On a break

“…for reality is an illusion of the daylight — the light of our particular day,”
– Loren Eiseley, The Unexpected Universe

All of a sudden, after the last fireworks have sparkled, and the strings of twinkling lights have been disconnected, pulled down, disentangled, boxed,

“I don’t know how to put it: it was like the whole world’s electricity supply suffered a voltage drop. Everything got one step darker, one step colder.”

A break, dark and heavy, of time—and life, it feels, heartbreakingly. Barren landscapes. The impossibility of spring. Icy winds crack lips, spirits too. Everywhere, “take a deep breath, feel like you’re chokin’,” Dylan sang,

“everything is broken.”

It must have been a winter in the 1400s when the word heartbreak, “overwhelming grief or sorrow,” was invented. When someone used ‘break,’ the “violent division of something solid into parts or fragments,” to describe that crushing feeling, sharp and frozen, on the chest, right where the heart would be,

because something that once was there, isn’t. ‘Break’ implies lessen, impair, that whole was purer, better, an endlessly flowering garden…

but there would be no flowers, air, life in an unbroken garden.

Trees make food by synthesizing light, using chlorophyll, which helps capture photons and release oxygen.
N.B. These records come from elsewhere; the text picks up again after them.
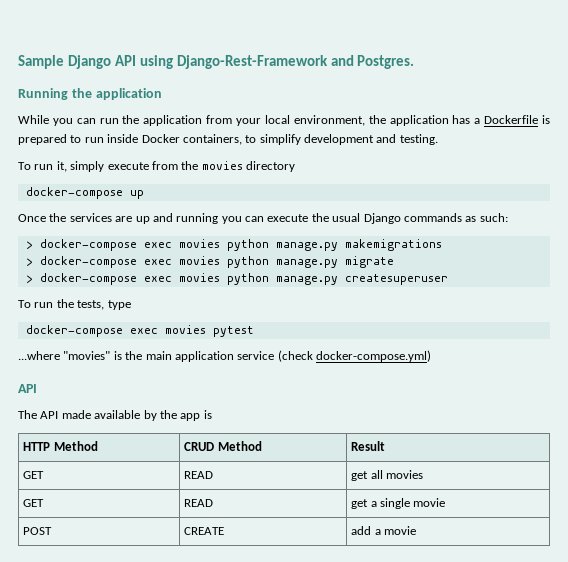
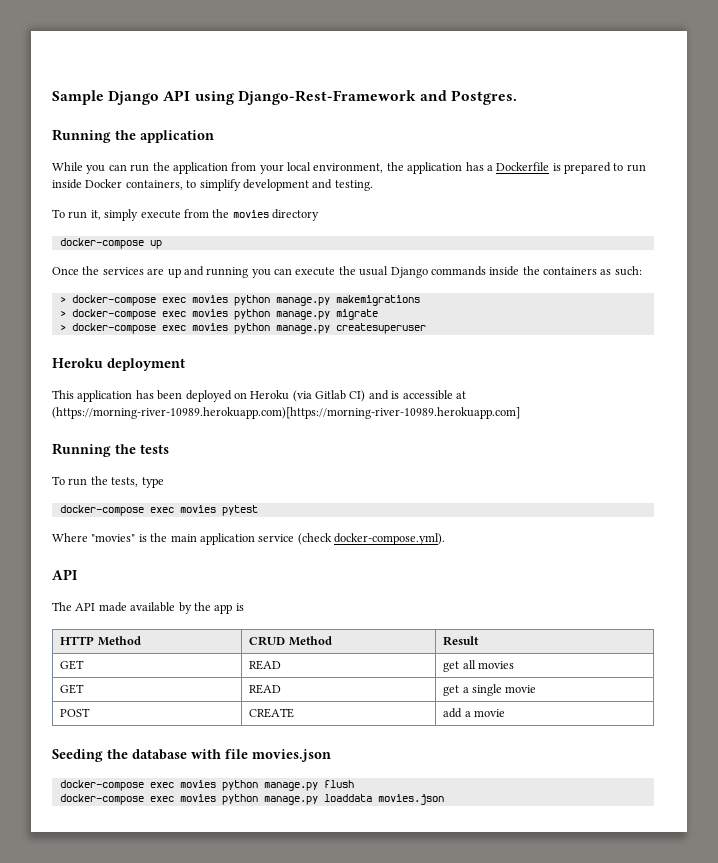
- Once the services are up and running you can execute the usual Django commands as such:
+ Once the services are up and running you can execute the usual Django commands inside the containers as such:
+ Heroku deployment
+ This application has been deployed on Heroku (via Gitlab CI) and is accessible at (https://morning-river-10989.herokuapp.com)[https://morning-river-10989.herokuapp.com]
+ Running the tests
- ...where "movies" is the main application service (check docker-compose.yml)
+ Where "movies" is the main application service (check docker-compose.yml).
+ Seeding the database with file movies.json
+ docker-compose exec movies python manage.py flush
+ docker-compose exec movies python manage.py loaddata movies.json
Chlorophyll is a green pigment, one of four in leaves, but xanthophyll (yellow), carotenoids (orange), and anthocyanins (purples, reds), can only be seen in autumn,

when chlorophyll breaks. When cold settles, daylight fades and trees prepare for sleep, and no longer need chlorophyll for energy. Without chlorophyll, no air, but with it, no colour,

no mad, maddeningly beautiful forests ablaze with unimaginable hues and uncountable permutations of reds, yellows, oranges, purples. Chlorophyll, broken, also allows fruits to ripen: lush persimmons; vermilion apples; sweet, mushy bananas… And leaves, broken, falling off, bearing the trees, saving food, breaking down upon the earth, nurturing the soil—like human bodies, eventually, dust to dust—feeding the brave little edelweiss, crocuses, snowdrops…

“We are rag dolls made out of many ages and skins, changelings who have slept in wood nests … We have played such roles for infinitely longer ages than we have been men. Our identity is a dream. We are process, not reality, for reality is an illusion of the daylight — the light of our particular day,”
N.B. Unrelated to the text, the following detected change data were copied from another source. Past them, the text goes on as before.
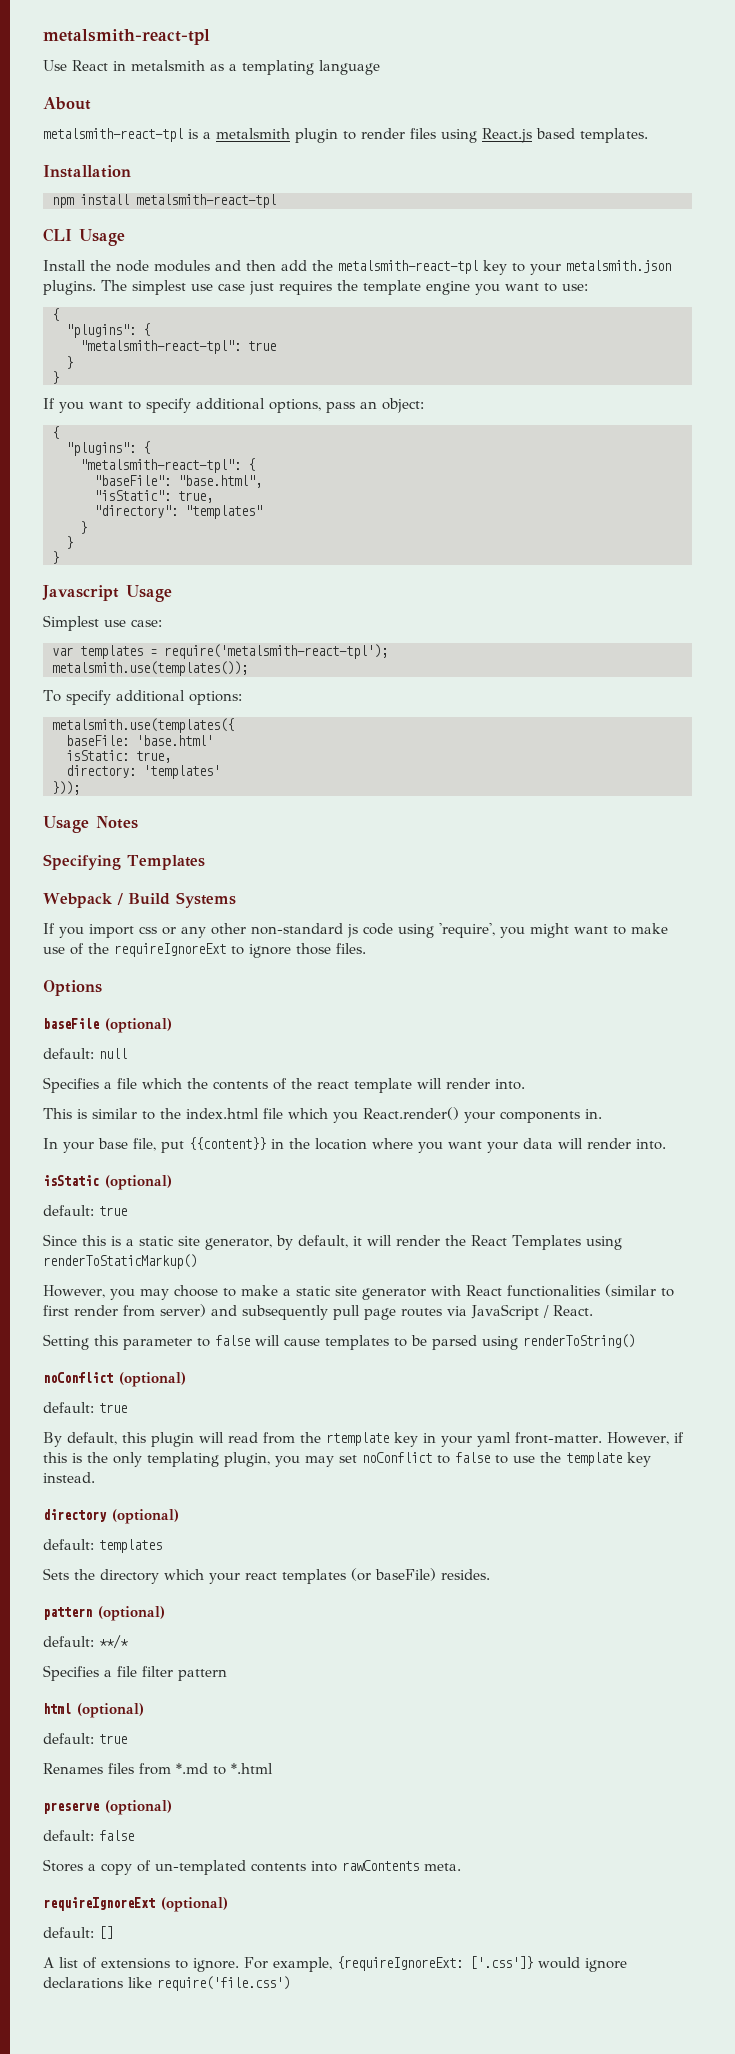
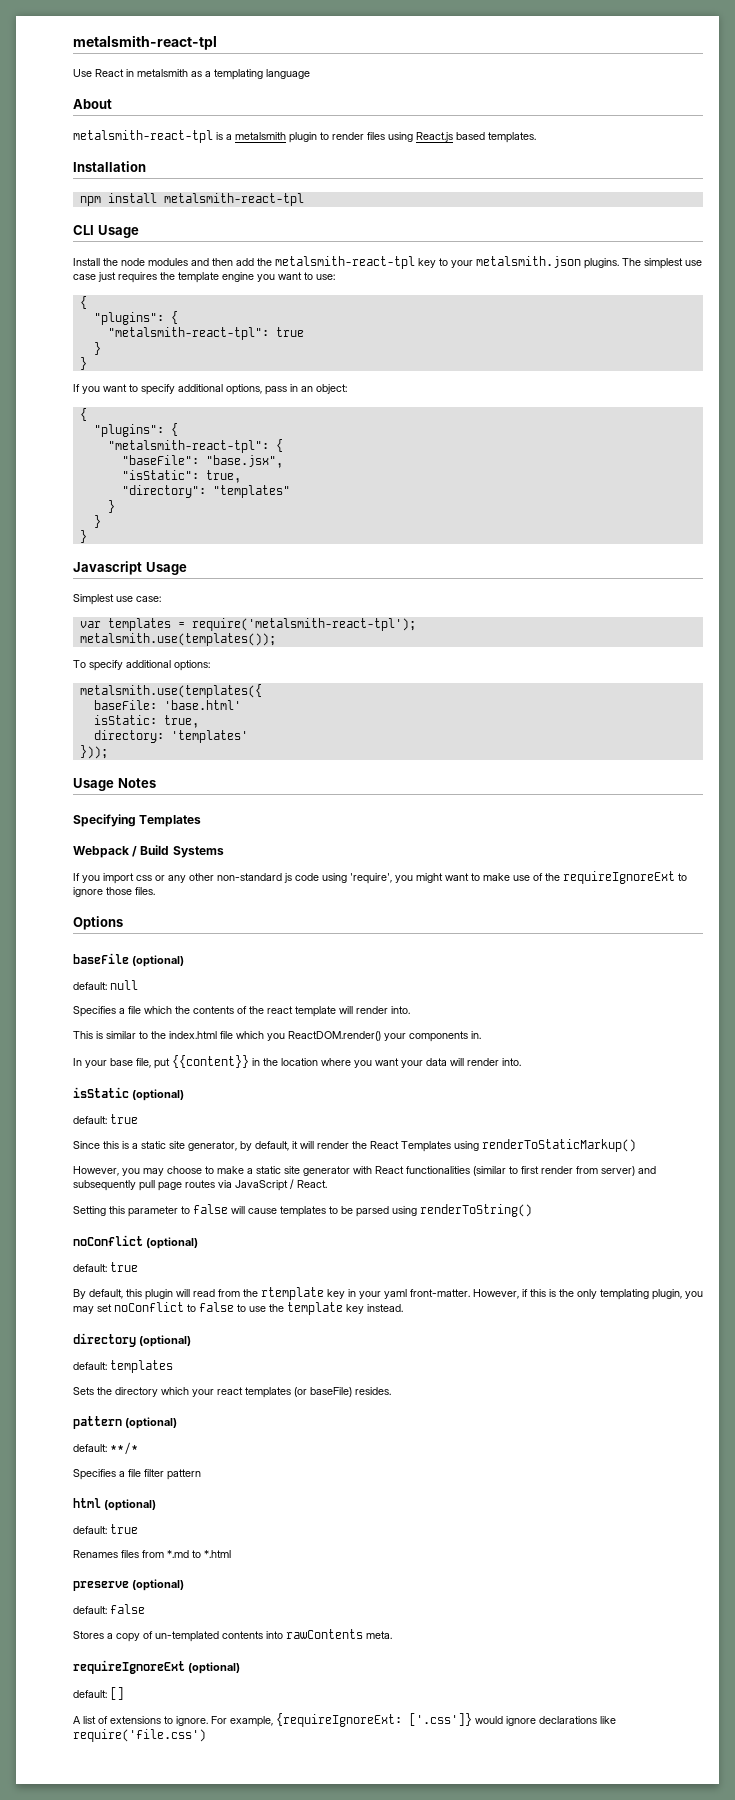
- If you want to specify additional options, pass an object:
+ If you want to specify additional options, pass in an object:
- "baseFile": "base.html",
+ "baseFile": "base.jsx",
- This is similar to the index.html file which you React.render() your components in.
+ This is similar to the index.html file which you ReactDOM.render() your components in.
Light through cracks, gold in kintsugi, a single tulip painted into a Rembrandt, “dwarfing the other blossoms in scale and splendour — its silken petals aflame with stripes of red and white,”
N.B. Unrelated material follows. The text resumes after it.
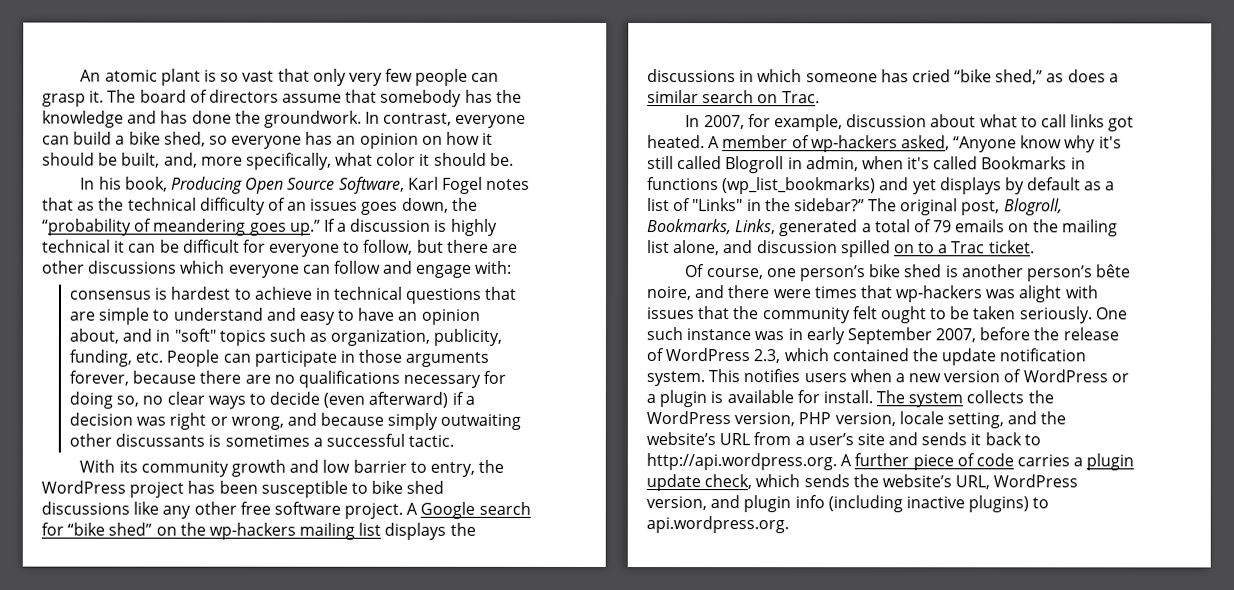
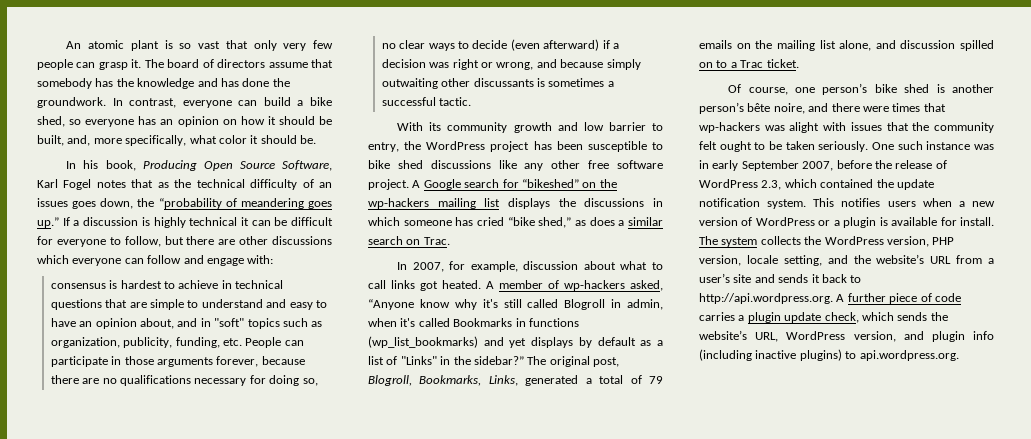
- A Google search for “bike shed” on the wp-hackers mailing list displays the discussions in which someone has cried “bike shed,” as does a similar search on Trac.
+ A Google search for “bikeshed” on the wp-hackers mailing list displays the discussions in which someone has cried “bike shed,” as does a similar search on Trac.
a breed so rare and hypnotically gorgeous it caused a fever across Europe, turning gardeners, horticulturalists, alchemists desperate, planting hundreds, thousands of bulbs across Holland, France, all the way to the farthest Ottoman East,

for the mad, maddeningly beautiful chance of one “broken tulip” blooming in “sudden and mysterious eruptions of contrasting colour”—a phenomenon today known to be caused by a virus that erratically suppresses the dominant pigment, revealing the hidden white, pale yellow…

There is a crack, a crack in everything,” and it is all beautifully broken.